Top of RECORDS FOR THIS TASK

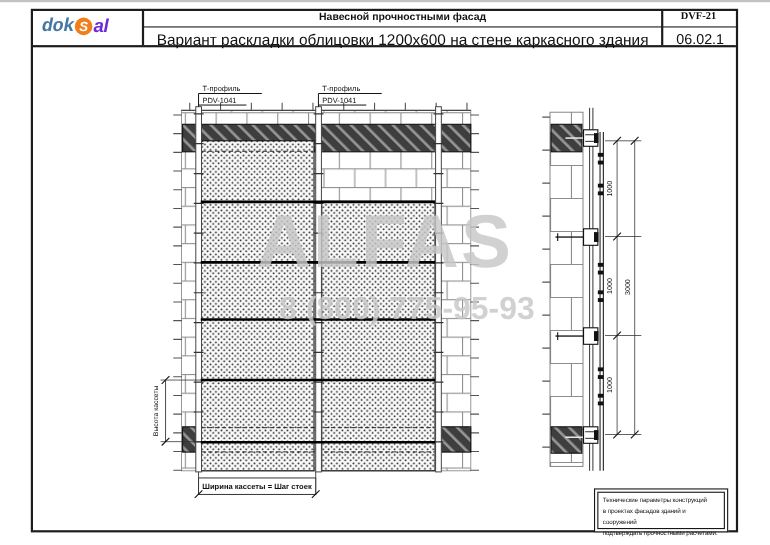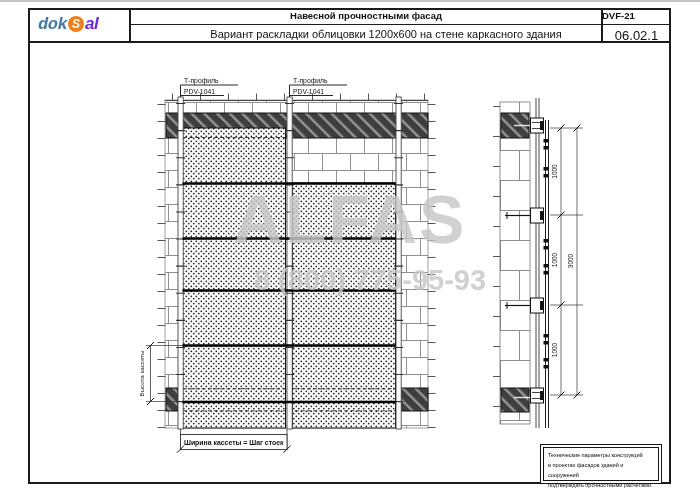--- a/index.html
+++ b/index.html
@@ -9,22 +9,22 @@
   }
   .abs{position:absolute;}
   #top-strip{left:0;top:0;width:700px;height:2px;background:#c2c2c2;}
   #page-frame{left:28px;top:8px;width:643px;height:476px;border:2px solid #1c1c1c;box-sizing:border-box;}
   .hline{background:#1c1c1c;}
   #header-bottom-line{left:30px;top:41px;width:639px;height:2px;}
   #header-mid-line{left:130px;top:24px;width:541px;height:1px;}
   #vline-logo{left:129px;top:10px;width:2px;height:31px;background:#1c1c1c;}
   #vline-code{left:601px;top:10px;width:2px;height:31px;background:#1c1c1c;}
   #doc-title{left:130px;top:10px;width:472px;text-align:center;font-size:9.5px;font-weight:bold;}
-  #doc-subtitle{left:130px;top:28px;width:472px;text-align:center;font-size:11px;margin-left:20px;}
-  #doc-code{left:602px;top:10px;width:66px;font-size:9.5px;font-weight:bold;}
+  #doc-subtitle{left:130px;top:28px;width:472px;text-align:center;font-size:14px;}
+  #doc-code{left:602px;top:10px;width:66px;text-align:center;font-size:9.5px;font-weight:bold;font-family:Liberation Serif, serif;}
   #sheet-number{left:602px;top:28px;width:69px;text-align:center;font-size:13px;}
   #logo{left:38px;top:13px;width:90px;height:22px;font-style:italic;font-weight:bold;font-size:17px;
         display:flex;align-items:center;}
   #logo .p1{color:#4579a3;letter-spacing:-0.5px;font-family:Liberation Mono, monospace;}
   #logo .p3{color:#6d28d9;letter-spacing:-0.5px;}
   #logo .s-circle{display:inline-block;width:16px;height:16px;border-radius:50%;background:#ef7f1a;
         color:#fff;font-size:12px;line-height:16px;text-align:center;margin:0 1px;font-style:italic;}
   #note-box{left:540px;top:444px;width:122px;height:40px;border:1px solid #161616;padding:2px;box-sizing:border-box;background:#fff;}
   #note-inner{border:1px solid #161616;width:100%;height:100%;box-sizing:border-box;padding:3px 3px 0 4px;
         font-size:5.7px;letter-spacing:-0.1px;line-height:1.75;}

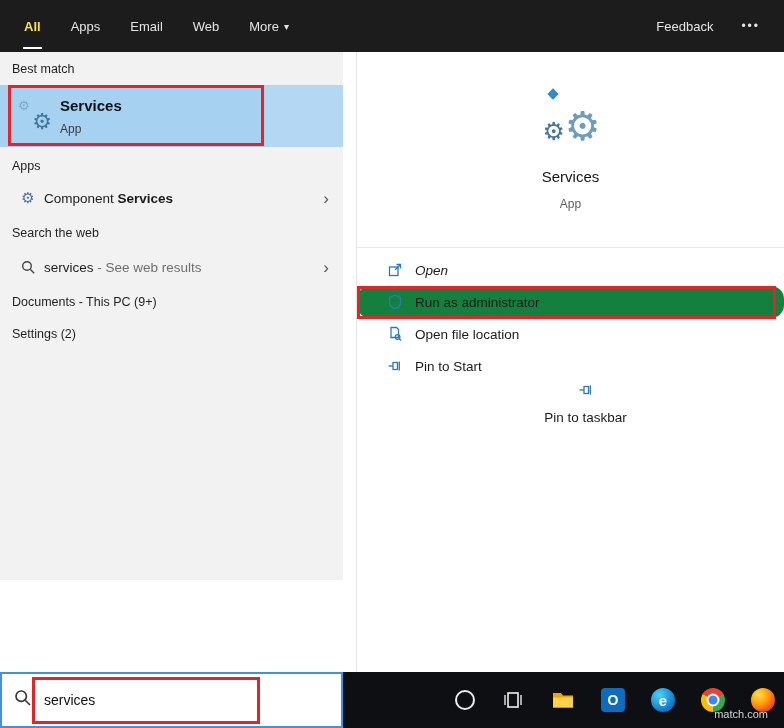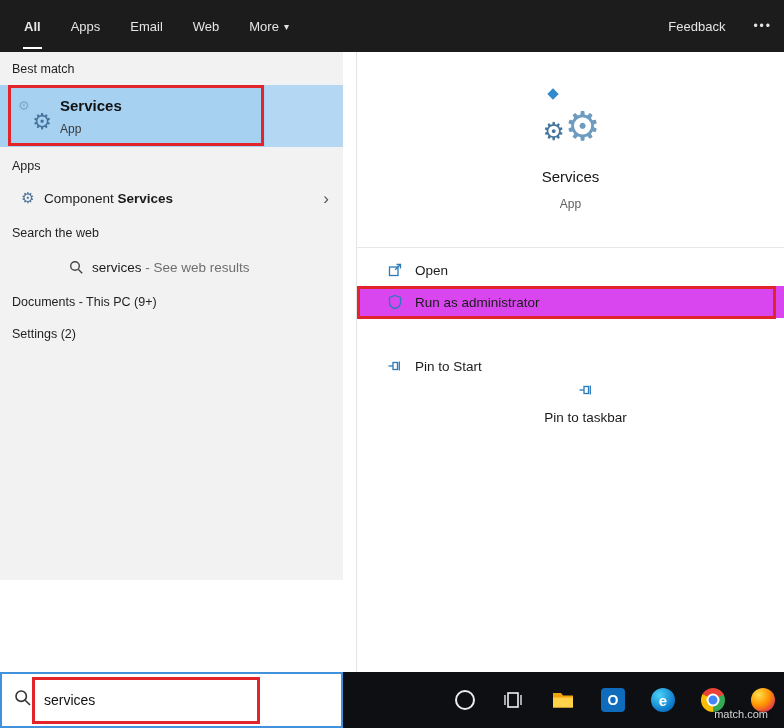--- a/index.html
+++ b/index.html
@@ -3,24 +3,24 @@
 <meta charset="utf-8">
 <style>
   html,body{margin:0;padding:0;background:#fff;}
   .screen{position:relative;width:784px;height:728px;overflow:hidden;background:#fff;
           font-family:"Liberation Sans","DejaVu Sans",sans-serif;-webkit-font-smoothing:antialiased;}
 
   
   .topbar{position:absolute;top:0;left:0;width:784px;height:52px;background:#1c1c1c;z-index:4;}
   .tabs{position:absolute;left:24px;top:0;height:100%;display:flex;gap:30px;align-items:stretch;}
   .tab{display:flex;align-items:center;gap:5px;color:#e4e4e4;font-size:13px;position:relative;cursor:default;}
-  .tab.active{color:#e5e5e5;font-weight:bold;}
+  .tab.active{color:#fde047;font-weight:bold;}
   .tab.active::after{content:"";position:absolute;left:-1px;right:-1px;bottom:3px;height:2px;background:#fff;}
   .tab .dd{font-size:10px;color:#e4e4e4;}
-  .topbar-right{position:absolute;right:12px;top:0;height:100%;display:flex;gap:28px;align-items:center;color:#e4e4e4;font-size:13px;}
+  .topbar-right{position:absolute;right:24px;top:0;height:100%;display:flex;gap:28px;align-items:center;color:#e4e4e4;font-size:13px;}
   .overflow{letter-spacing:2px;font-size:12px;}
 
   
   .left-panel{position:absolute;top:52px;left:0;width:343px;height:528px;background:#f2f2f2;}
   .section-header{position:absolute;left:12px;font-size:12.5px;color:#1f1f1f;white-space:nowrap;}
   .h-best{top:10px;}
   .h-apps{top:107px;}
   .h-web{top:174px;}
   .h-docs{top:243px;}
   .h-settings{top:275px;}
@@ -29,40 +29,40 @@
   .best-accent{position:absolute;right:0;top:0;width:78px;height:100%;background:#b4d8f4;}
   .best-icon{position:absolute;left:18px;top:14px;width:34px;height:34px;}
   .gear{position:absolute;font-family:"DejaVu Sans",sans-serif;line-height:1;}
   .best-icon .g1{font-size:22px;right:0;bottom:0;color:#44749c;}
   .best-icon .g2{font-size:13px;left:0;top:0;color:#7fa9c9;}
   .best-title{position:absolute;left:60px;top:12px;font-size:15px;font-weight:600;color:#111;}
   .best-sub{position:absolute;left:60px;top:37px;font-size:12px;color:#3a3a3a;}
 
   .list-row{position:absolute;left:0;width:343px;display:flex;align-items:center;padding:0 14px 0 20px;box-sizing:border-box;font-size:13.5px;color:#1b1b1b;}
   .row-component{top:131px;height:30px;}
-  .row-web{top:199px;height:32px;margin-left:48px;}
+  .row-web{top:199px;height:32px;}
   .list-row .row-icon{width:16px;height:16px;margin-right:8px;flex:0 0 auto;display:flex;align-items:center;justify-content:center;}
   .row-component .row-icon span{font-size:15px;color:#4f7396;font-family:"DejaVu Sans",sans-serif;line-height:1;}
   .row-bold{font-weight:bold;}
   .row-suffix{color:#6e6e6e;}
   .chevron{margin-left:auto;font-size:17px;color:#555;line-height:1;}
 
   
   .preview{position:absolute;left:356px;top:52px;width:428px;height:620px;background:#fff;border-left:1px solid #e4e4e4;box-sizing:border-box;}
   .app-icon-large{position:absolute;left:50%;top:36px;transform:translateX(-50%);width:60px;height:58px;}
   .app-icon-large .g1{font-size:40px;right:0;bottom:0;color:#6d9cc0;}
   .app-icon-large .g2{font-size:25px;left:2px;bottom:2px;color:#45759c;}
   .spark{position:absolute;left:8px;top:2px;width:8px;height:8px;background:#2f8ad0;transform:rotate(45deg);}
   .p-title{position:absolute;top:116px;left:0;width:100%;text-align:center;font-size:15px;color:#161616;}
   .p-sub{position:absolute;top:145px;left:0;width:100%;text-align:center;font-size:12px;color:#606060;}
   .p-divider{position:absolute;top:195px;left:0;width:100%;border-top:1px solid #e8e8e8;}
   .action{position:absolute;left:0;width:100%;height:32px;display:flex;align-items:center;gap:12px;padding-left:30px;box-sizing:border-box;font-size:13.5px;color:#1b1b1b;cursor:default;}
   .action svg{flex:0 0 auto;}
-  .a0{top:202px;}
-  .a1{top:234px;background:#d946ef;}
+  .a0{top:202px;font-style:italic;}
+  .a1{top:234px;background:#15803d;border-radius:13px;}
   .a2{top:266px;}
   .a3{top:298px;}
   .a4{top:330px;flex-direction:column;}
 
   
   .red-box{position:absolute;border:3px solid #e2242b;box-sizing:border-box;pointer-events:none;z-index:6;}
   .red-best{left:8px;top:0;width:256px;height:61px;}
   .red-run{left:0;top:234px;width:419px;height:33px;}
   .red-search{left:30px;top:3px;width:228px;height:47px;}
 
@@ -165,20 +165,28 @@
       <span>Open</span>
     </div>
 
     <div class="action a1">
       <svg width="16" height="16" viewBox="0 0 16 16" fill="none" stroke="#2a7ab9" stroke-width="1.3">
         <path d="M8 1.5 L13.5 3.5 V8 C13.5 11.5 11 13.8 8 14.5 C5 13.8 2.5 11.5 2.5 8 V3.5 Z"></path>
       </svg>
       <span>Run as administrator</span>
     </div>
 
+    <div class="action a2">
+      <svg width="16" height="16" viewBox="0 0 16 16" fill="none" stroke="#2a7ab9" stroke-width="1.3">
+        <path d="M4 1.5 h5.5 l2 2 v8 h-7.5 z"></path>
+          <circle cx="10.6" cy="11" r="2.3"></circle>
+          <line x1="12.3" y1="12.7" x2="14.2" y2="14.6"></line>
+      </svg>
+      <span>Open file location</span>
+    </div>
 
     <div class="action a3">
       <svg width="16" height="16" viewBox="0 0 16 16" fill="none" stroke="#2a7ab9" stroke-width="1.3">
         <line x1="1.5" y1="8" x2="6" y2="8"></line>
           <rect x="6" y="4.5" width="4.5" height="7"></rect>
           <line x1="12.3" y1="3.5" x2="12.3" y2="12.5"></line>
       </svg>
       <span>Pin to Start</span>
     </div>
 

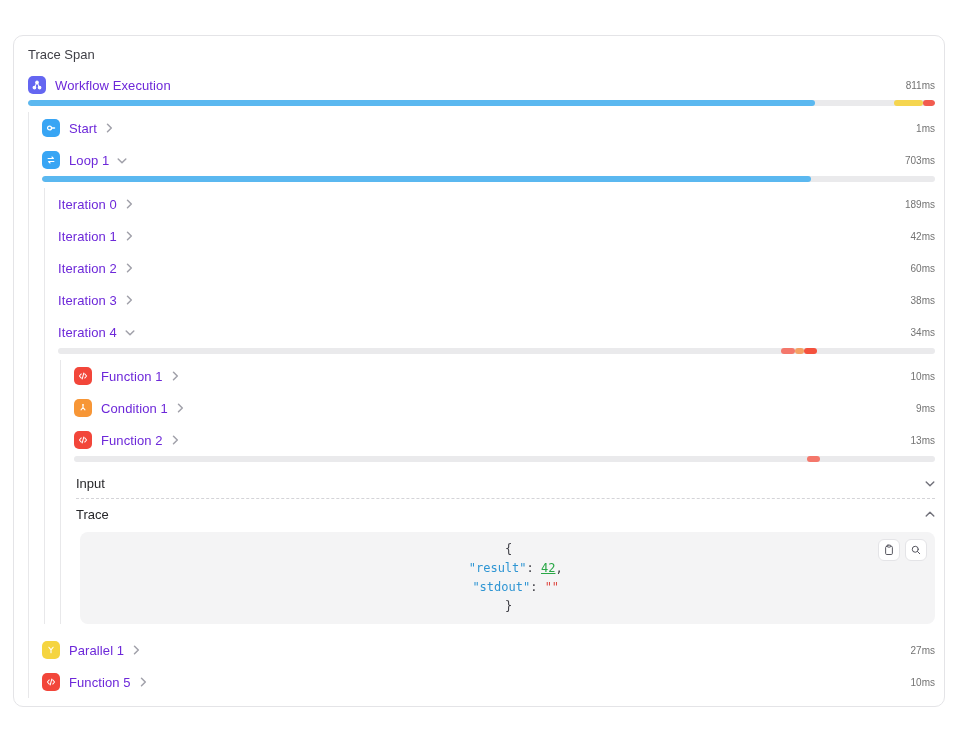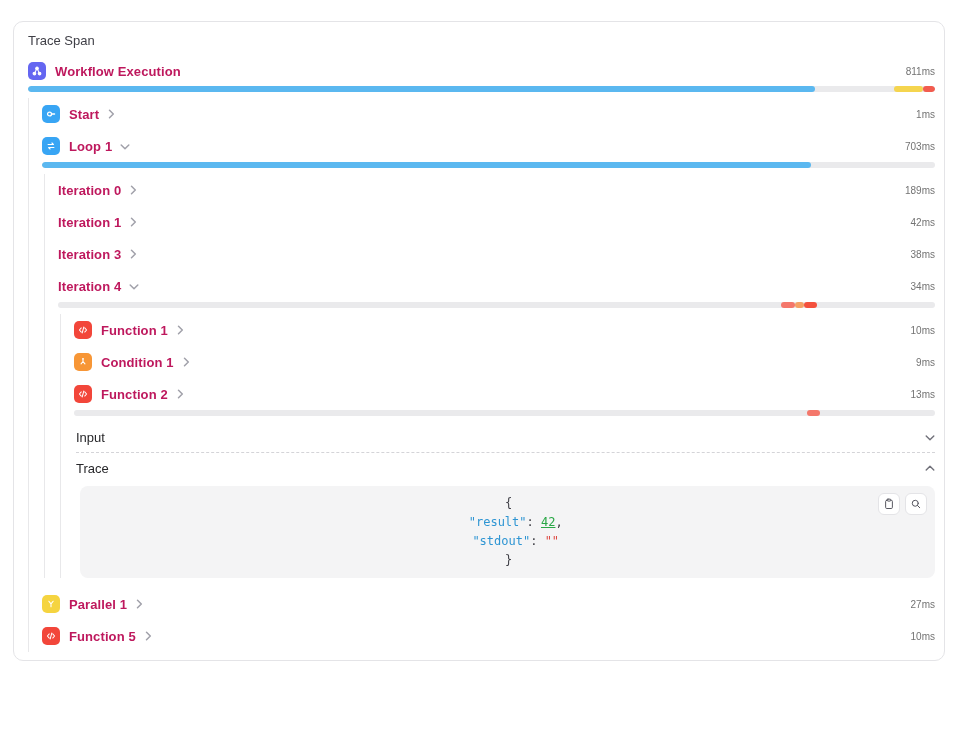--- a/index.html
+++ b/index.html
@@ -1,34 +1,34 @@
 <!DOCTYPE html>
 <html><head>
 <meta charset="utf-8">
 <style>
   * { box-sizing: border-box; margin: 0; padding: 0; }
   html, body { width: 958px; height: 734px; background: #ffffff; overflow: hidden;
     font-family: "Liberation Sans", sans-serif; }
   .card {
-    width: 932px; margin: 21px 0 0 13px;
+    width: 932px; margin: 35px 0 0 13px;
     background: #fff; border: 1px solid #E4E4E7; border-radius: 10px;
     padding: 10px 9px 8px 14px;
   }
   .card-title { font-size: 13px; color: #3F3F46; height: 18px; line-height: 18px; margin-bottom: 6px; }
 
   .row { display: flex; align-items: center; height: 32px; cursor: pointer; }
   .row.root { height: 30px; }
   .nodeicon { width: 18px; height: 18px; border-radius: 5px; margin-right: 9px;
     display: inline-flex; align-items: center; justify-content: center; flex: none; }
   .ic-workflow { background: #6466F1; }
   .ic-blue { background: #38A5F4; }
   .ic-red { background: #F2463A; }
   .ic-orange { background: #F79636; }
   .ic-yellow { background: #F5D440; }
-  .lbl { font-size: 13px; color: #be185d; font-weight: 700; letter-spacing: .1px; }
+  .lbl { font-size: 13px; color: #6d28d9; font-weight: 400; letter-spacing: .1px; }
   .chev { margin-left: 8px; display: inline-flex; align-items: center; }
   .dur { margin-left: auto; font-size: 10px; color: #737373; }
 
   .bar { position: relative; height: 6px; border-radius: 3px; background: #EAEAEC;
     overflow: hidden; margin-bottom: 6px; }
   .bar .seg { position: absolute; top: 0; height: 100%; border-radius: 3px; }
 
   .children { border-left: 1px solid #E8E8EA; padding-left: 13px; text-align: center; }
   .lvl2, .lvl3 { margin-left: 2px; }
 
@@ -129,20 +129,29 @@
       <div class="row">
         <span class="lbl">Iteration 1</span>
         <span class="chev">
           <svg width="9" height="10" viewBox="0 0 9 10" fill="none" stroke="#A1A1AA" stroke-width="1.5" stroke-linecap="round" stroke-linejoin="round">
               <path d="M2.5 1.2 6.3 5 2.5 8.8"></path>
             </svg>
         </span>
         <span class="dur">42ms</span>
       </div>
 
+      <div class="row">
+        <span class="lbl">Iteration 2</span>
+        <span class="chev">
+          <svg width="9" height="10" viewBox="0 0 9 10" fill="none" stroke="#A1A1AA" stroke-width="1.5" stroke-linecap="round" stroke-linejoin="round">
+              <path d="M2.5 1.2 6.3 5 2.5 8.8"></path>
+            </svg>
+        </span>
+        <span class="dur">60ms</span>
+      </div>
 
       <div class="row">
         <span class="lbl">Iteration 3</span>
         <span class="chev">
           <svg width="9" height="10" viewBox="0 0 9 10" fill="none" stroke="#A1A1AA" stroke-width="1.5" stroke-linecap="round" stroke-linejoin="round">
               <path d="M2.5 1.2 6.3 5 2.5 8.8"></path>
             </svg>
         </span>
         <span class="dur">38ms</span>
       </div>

Bottom of RECORDS FOR THIS TASK

**WHAT YOU HAVE TO DO**
There is a line with "13px; color: #3F3F46;" and a line with "5px; margin-right: 9px;" above. Copy exactly those two lines and all lines between them, with nothing else.

**PROBLEM SOLUTION**
   .card-title { font-size: 13px; color: #3F3F46; height: 18px; line-height: 18px; margin-bottom: 6px; }
 
   .row { display: flex; align-items: center; height: 32px; cursor: pointer; }
   .row.root { height: 30px; }
   .nodeicon { width: 18px; height: 18px; border-radius: 5px; margin-right: 9px;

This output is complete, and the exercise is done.